Renew Root CA Cert made with Certificate Assistant on macOS

NOTE : a good open source cross platform CA is xca, https://github.com/chris2511/xca

Basically, you can create a new CA using the same private key and subject from the old CA. You replace the old CA certificate with the new one in Keychain Access. Finally, you continue creating or signing certificates in the normal way using Certificate Assistant.

Please try these steps using a test CA first. Make sure they work as expected with the test CA. That way if anything goes wrong, you won’t have affected your actual CA. Make a backup copy of your old CA before making any changes to it.

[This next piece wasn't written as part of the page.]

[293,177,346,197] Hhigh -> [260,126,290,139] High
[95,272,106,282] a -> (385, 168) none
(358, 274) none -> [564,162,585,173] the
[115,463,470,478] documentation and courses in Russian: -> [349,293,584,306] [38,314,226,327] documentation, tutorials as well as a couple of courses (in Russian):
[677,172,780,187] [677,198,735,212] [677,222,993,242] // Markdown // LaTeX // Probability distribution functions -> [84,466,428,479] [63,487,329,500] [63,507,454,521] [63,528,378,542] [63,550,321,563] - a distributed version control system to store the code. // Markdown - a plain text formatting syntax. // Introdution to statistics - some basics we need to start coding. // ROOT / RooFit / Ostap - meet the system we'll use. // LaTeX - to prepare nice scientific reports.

Let me know if you have any questions.

Note: These instructions assume you need to renew a root CA and not an intermediate CA.

Procedure:

1. In Keychain Access, export your CA’s certificate as “old.cer”.

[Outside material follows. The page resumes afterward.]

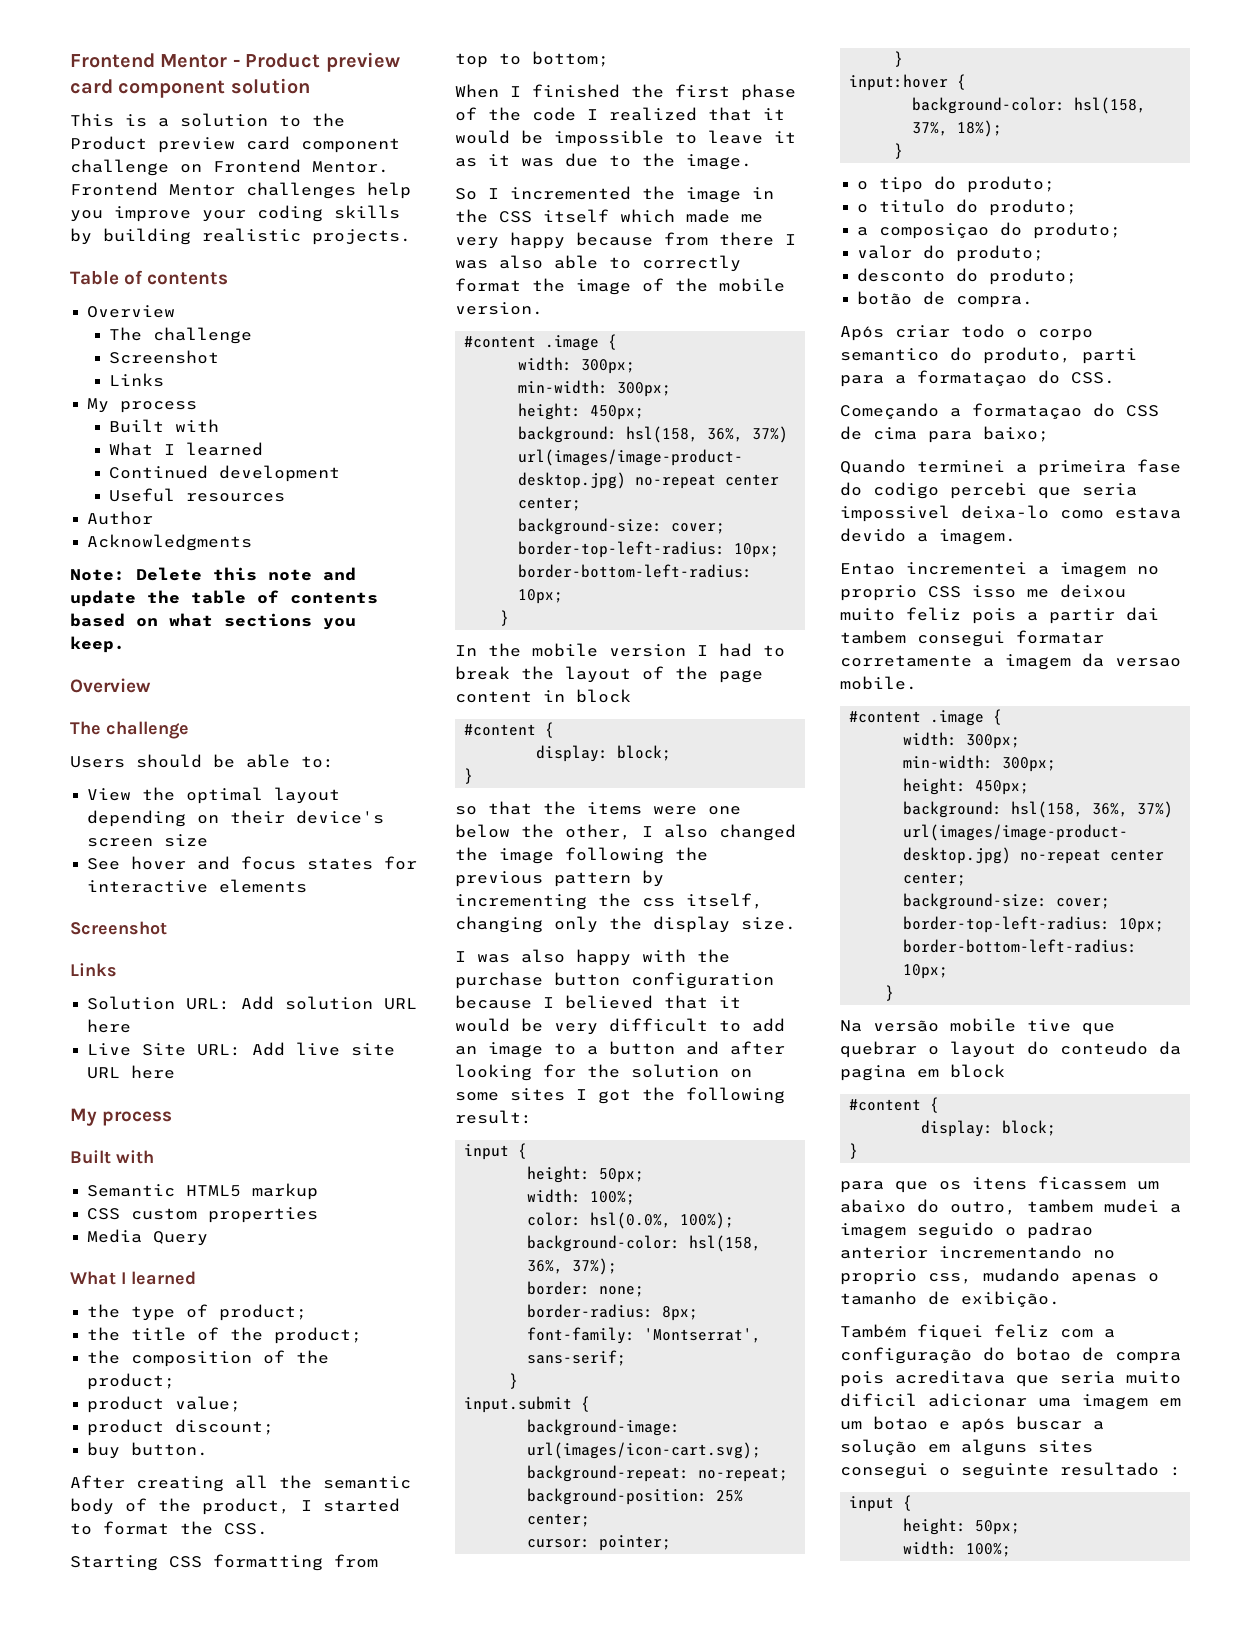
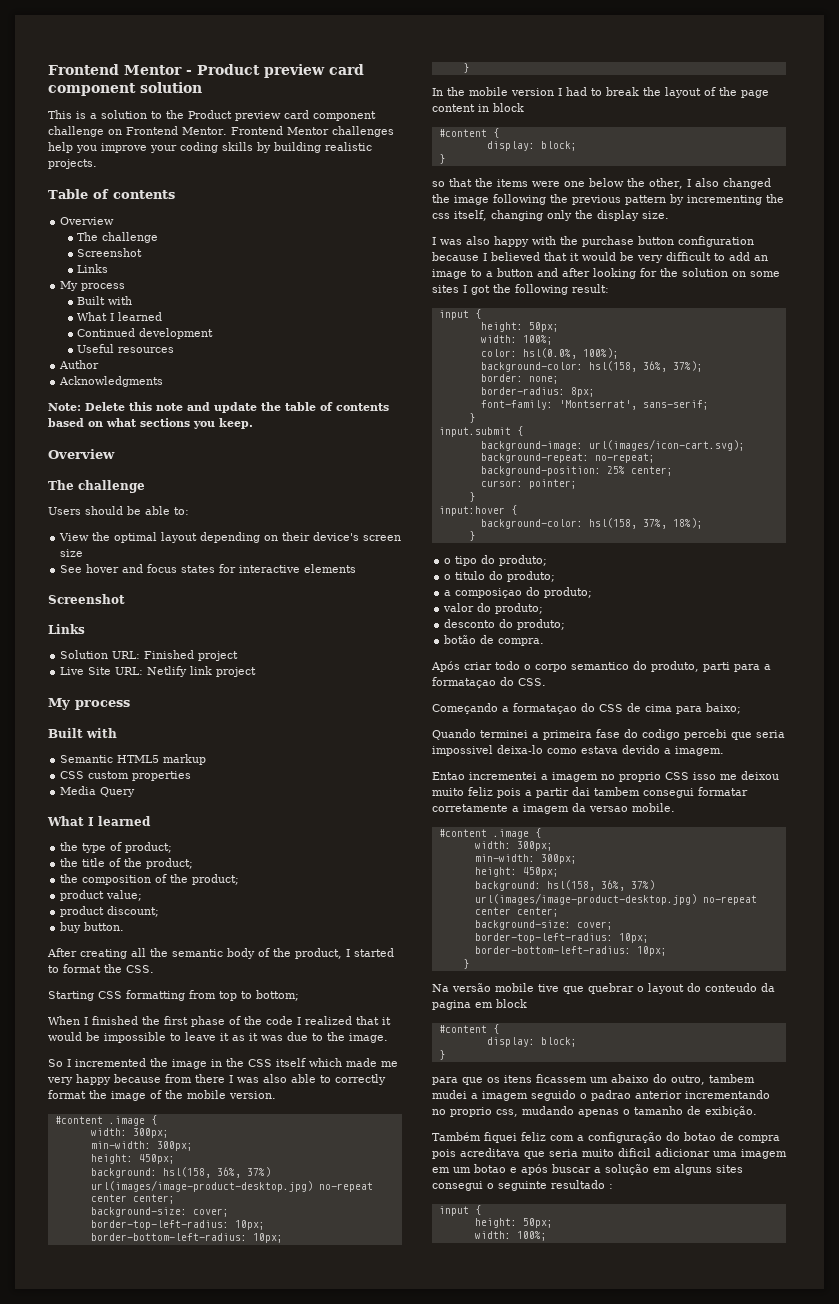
[241,996,418,1010] [87,1019,132,1033] Add solution URL here -> [144,650,239,661] Finished project
[252,1042,396,1056] [87,1065,176,1079] Add live site URL here -> [147,666,257,677] Netlify link project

2. Convert the old CA certificate to a new PEM format file “old.crt”:

openssl x509 -inform der -in old.cer -out old.crt

3. In Keychain Access, export your CA’s private key as “old.p12”.
This will require you to set a passphrase to protect the exported file.

4. Convert the old CA private key to a new PEM format file “old.key”:

openssl pkcs12 -in old.p12 -out old.key

5. Make a backup of your old CA, including the old.* files and all files here:

~/Library/Application Support/Certificate Authority/Name of CA

6. Create an openssl.cnf file with settings that match your old CA cert.
Here is a minimal example:

[ req ]
distinguished_name = req_distinguished_name
[ req_distinguished_name ]
[ v3_ca ]
basicConstraints = critical, CA:TRUE
keyUsage = critical, keyCertSign, keyEncipherment, digitalSignature
extendedKeyUsage = critical, serverAuth

or

[ req ]
distinguished_name = req_distinguished_name
[ req_distinguished_name ]
[ v3_ca ]
basicConstraints = critical, CA:TRUE
keyUsage=critical, digitalSignature, nonRepudiation, keyEncipherment, dataEncipherment, keyAgreement, keyCertSign, cRLSign
extendedKeyUsage=critical, emailProtection, clientAuth, serverAuth, codeSigning, 1.3.6.1.5.2.3.4, 1.3.6.1.5.2.3.5, 2.5.29.37.0

You may need to change the keyUsage and extendedKeyUsage lines to match your old CA. See the x509v3_config(5) man page for more info.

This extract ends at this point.